Mit Urteil vom 27. September 2012 verurteilte das Sozialgericht Heilbronn den Beklagten unter Aufhebung seines Bescheids vom 7. Juni 2011 in der Gestalt des Widerspruchsbescheids vom 29. August 2011, den Antrag der Klägerin auf Übernahme der Kosten für einen Gebärdensprachkurs ihrer Eltern unter Beachtung der Rechtsauffassung des Gerichts neu zu bescheiden. Zur Begründung führte das Sozialgericht aus, der Anspruch auf Übernahme der Kosten für einen Gebärdensprachdolmetscher sei vom Anspruch der Klägerin auf Eingliederungshilfe mit umfasst. Indem ihre Eltern die Gebärdensprache erlernten, werde es der Klägerin ermöglicht, am Leben in der Gemeinschaft teilzuhaben. Die Eltern seien das "kleinste Glied" der Gemeinschaft. Die Auffassung des Beklagten schließe die Eltern faktisch aus der Gemeinschaft aus. Wenn aber jeder Dritte außerhalb des familiären Umfelds Teil des Gemeinschaft sei und mit diesem die Kommunikation und Teilhabe eingliederungshilfefähig sei, so habe dies erst recht für die Kommunikation des Sprachbehinderten mit den eigenen Eltern zu gelten. Dabei handele es sich um keine Leistung an nichtbehinderte Dritte (die Eltern), sondern um eine dem behinderten Menschen zustehende Leistung, durch die seine Kommunikationsfähigkeiten mit der Familie und der übrigen Gesellschaft gefördert werde. Um mit ihren Eltern zu kommunizieren, sei die Klägerin darauf angewiesen, dass diese die Gebärdensprache erlernen. Dem entsprechend sei der Beklagte dem Grunde nach verpflichtet, die Kosten für einen Gebärdensprachkurs der Eltern der Klägerin aus Mitteln der Sozialhilfe zu übernehmen. Dies habe der Beklagte verkannt und deshalb das ihm zustehende pflichtgemäße Ermessen zu Art und Weise sowie Höhe der Eingliederungshilfe nicht ausgeübt. Deshalb sei er zur Neubescheidung zu verurteilen gewesen. Das Urteil wurde den Beteiligten jeweils am 8. Oktober 2012 zugestellt.

Der Beklagte hat am 7. November 2012 gegen das Urteil des Sozialgerichts Berufung zum Landessozialgericht Baden-Württemberg eingelegt.

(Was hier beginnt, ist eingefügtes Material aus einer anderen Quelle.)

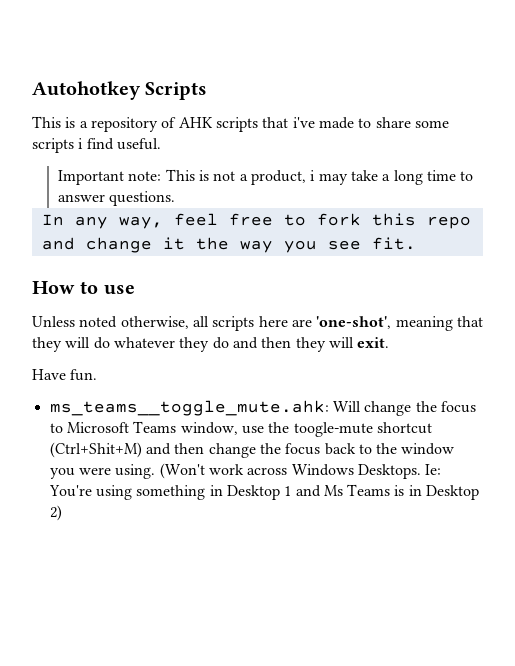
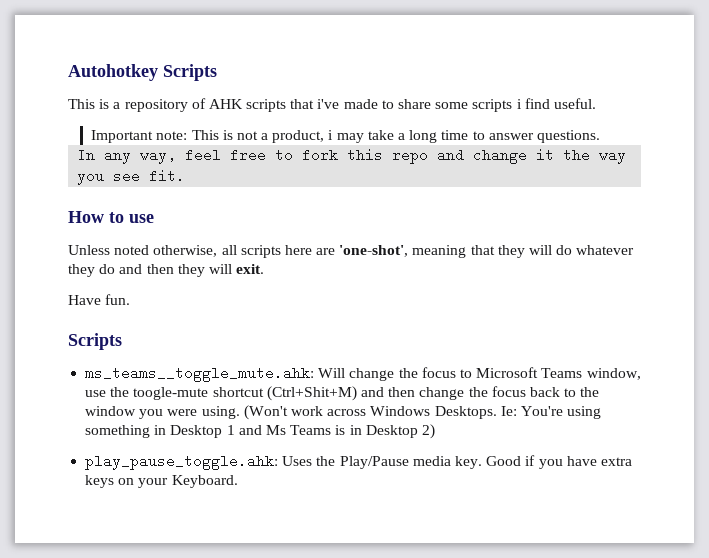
(98, 375) none -> [68,333,122,350] // Scripts
(62, 513) none -> [85,454,632,470] [85,475,238,488] // play_pause_toggle.ahk: Uses the Play/Pause media key. Good if you have extra keys on your Keyboard.

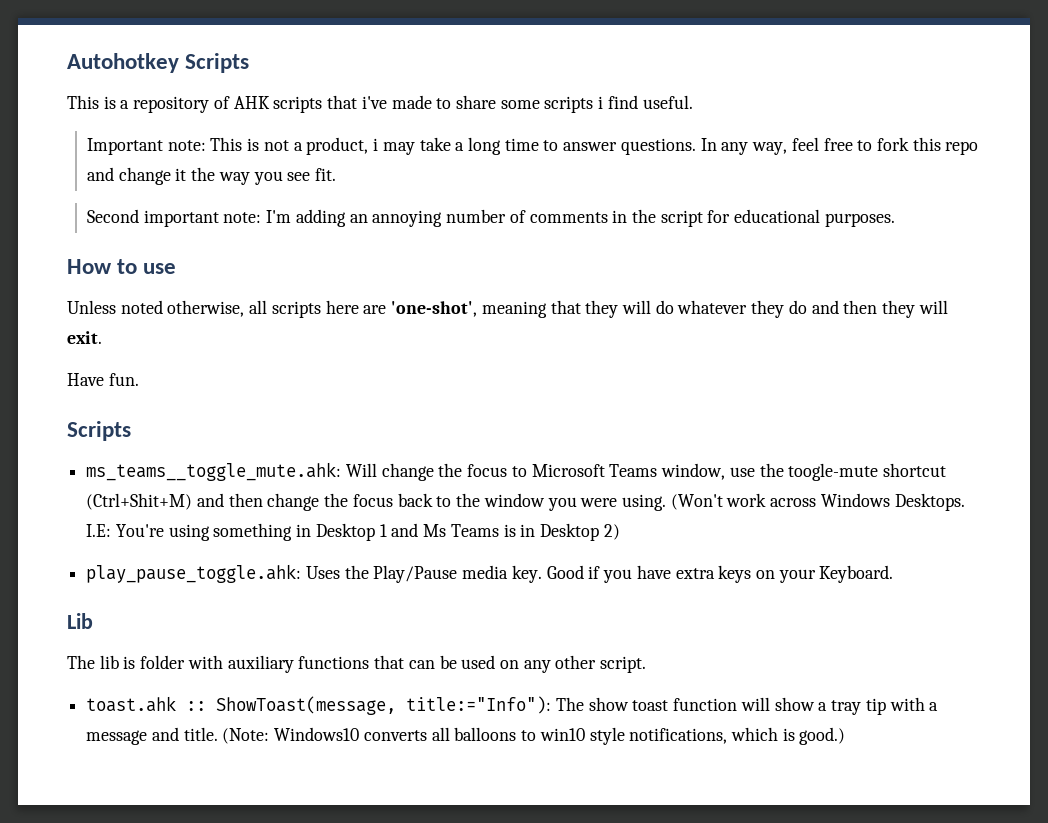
(600, 136) // -> (696, 146) none
(186, 176) none -> [86,209,895,227] // Second important note: I'm adding an annoying number of comments in the script for educational purposes.
[500,406,517,416] Ie: -> [86,524,112,537] I.E:
(238, 481) none -> [67,613,93,629] [67,655,647,673] [86,696,939,715] [86,727,846,745] // Lib // The lib is folder with auxiliary functions that can be used on any other script. // toast.ahk :: ShowToast(message, title:="Info"): The show toast function will show a tray tip with a message and title. (Note: Windows10 converts all balloons to win10 style notifications, which is good.)

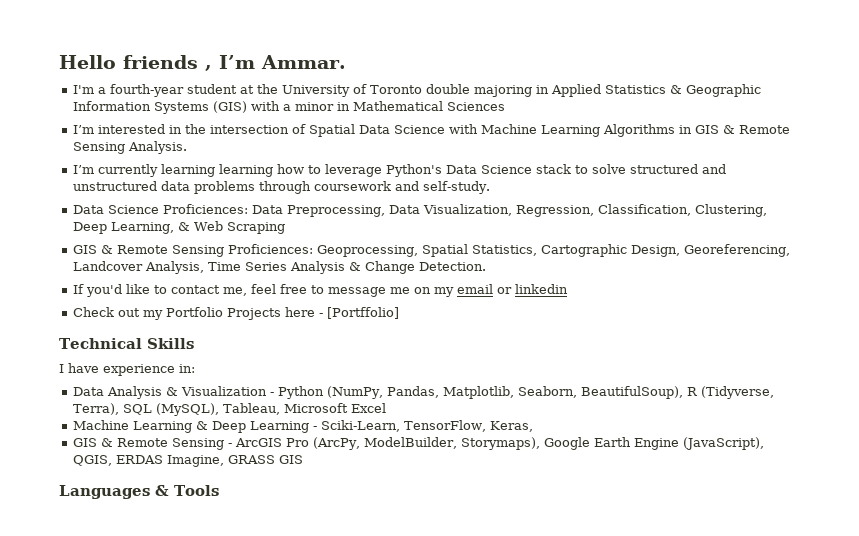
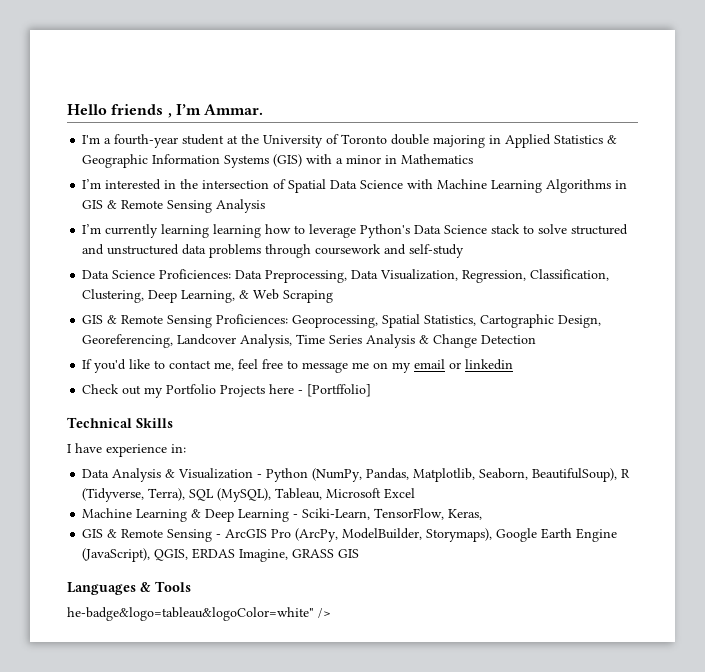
[353,101,506,111] Mathematical Sciences -> [401,154,474,164] Mathematics
[128,141,188,154] Analysis. -> [216,199,266,213] Analysis
[423,181,491,194] self-study. -> [409,244,465,258] self-study
[419,262,487,271] Detection. -> [481,335,537,344] Detection
(219, 490) none -> [67,607,331,621] // he-badge&logo=tableau&logoColor=white" />

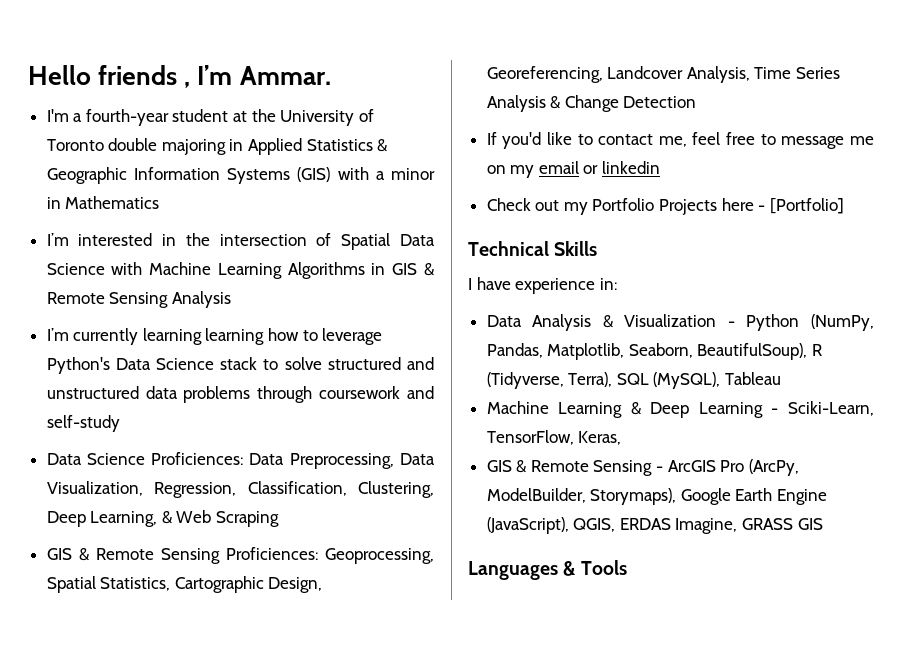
[307,384,372,397] [Portffolio] -> [769,198,844,214] [Portfolio]
[275,488,416,500] Tableau, Microsoft Excel -> [725,372,782,385] Tableau
[67,607,331,621] // he-badge&logo=tableau&logoColor=white" /> -> (627, 567) none

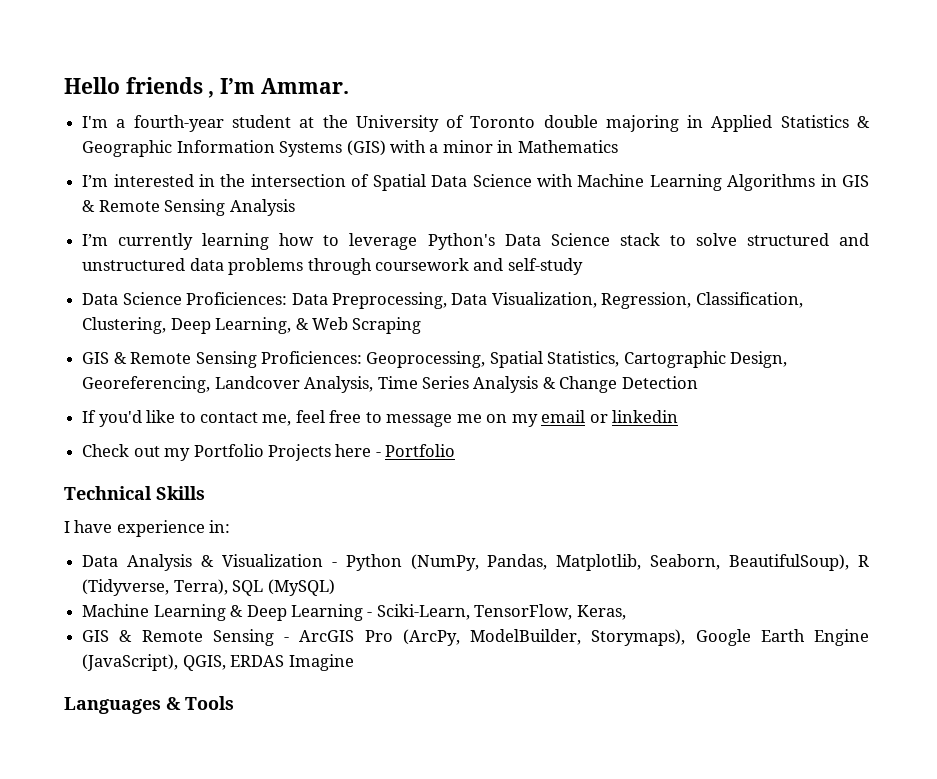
[205,328,265,345] learning -> (270, 241) none
[769,198,844,214] [Portfolio] -> [385,444,456,457] Portfolio
[653,372,782,389] (MySQL), Tableau -> [267,579,335,596] (MySQL)
[675,518,823,534] Imagine, GRASS GIS -> [288,654,354,671] Imagine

Der Beklagte ist weiter der Auffassung, der Klägerin stehe bereits dem Grunde nach kein Anspruch auf Übernahme der Kosten für einen (Haus-)Gebärdendolmetscher ihrer Eltern aus Mitteln der Eingliederungshilfe zu. Die Klägerin erhalte bereits monatlich 3.168,00 EUR Eingliederungshilfe (2.400,00 EUR Persönliches Budget zum Erlernen der Gebärdensprache) und 768,00 EUR pädagogische und begleitende Hilfen). Darüber hinaus könne sie keine Leistungen an dritte Personen verlangen, die ihr selbst nur mittelbar zu Gute kämen. Ihre Eltern seien nicht der kleinste Teil der Gesellschaft oder Gemeinschaft, sondern ihre Familie. Außerdem seien die begehrten Leistungen unangemessen teuer. Andere Eltern gehörloser Kinder erlernten die Gebärdensprache auf eigene Kosten etwa in der Volkshochschule oder anderen Einrichtungen. Schließlich dürfte die in Streit stehende Hilfe auch nur bei Bedürftigkeit der Klägerin gewährt werden. Bedürftigkeit aber sei von der Klägerseite nie nachvollziehbar dargelegt worden.

Der Beklagte beantragt,

das Urteil des Sozialgerichts Heilbronn vom 27. September 2012 aufzuheben und die Klage abzuweisen.

Die Klägerin beantragt,

die Berufung zurückzuweisen.

Sie hält das angefochtene Urteil für zutreffend, weil ihre Eltern integraler Bestandteil ihres Lebens in der Gemeinschaft seien, das ihr erst durch eine gemeinsame Gebärdensprache eröffnet werde. Die abweichende Argumentation des Beklagten sei spitzfindig und realitätsfern. Wie andere Eltern gehörloser Kinder die Gebärdensprache erlernten, sei nicht entscheidungserheblich. Auch dass andere gehörlose Kinder die Gebärdensprache regelmäßig erst in Schulen für Hörgeschädigte erlernten, tue nichts zur Sache. Maßstäblich seien nicht andere behinderte Kinder, sondern die nicht eingeschränkten Kinder. Diese lernten im Normalfall während des Vorschulalters bei ihren Eltern sprechen. Darauf habe auch die Klägerin Anspruch. Die Kursdauer sei auf vier bis fünf Jahre angelegt.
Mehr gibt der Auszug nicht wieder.